Data provided:
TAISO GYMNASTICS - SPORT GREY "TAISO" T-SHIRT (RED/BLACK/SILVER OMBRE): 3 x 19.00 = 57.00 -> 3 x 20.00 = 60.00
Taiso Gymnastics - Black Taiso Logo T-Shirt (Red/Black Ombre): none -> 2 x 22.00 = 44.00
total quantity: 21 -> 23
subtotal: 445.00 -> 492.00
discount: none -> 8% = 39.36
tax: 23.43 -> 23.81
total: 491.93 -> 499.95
...
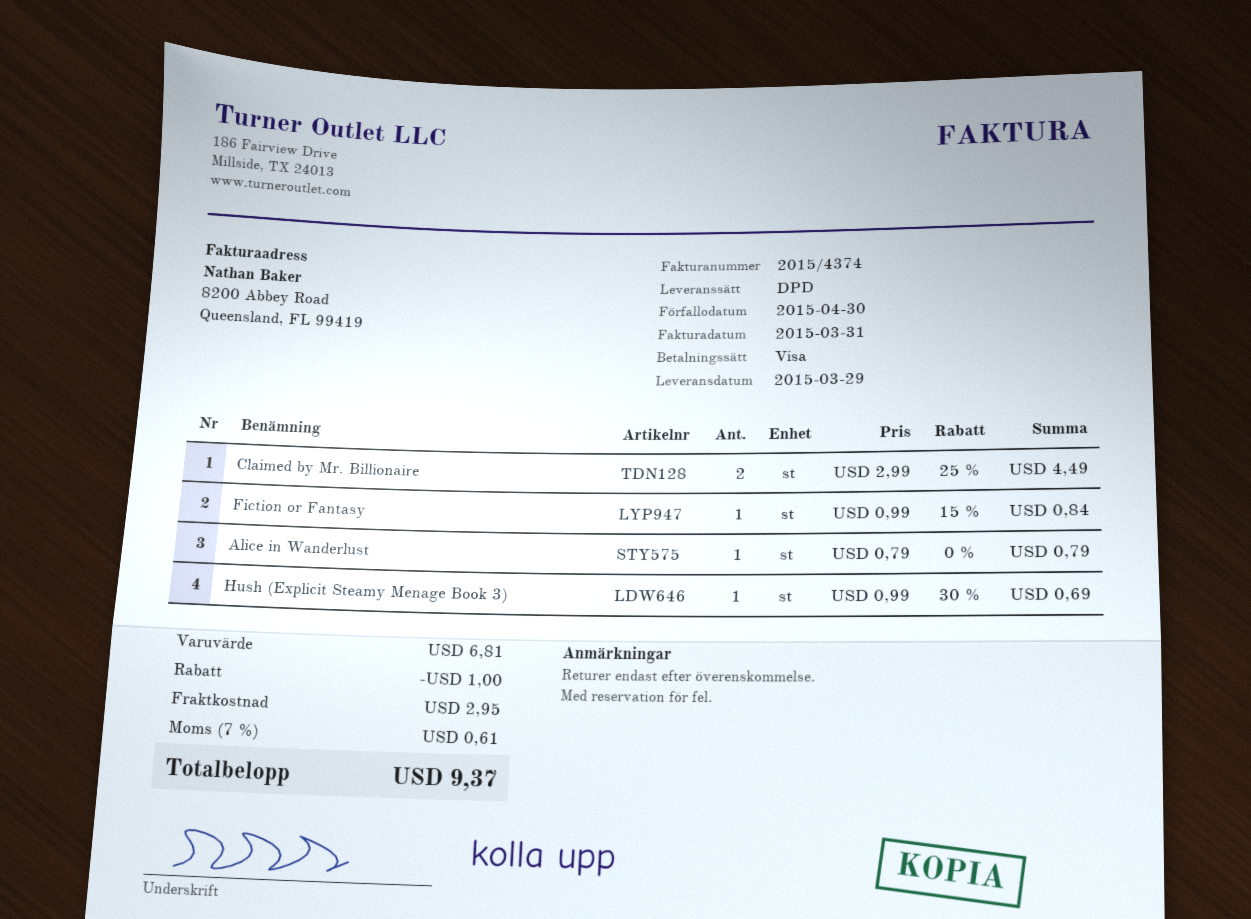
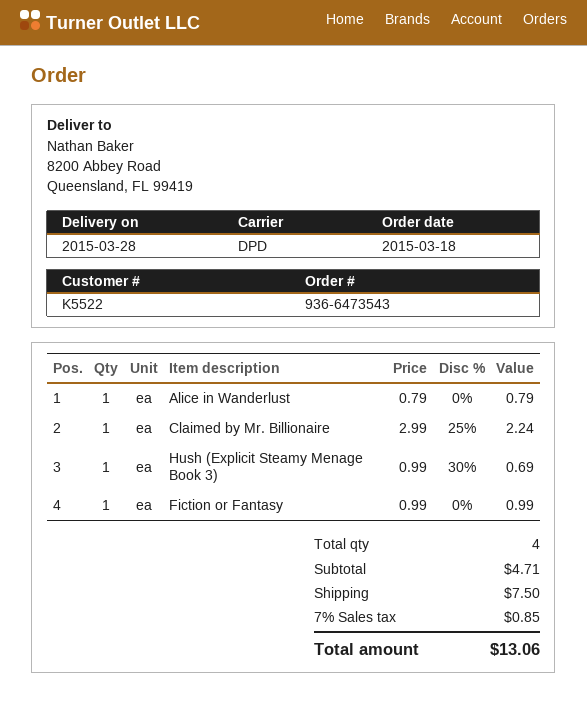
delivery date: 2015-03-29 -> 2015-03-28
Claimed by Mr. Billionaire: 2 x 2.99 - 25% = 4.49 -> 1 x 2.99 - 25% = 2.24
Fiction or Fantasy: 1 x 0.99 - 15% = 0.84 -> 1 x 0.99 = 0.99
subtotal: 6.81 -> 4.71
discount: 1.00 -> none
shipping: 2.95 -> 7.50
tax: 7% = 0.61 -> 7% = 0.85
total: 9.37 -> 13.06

What is needed: Would you retype exactly the lines above, from the line with "TAISO GYMNASTICS - SPORT" to the line with "total: 491.93 -> 499.95", with both end lines kept and nothing more?

Exercise result:
TAISO GYMNASTICS - SPORT GREY "TAISO" T-SHIRT (RED/BLACK/SILVER OMBRE): 3 x 19.00 = 57.00 -> 3 x 20.00 = 60.00
Taiso Gymnastics - Black Taiso Logo T-Shirt (Red/Black Ombre): none -> 2 x 22.00 = 44.00
total quantity: 21 -> 23
subtotal: 445.00 -> 492.00
discount: none -> 8% = 39.36
tax: 23.43 -> 23.81
total: 491.93 -> 499.95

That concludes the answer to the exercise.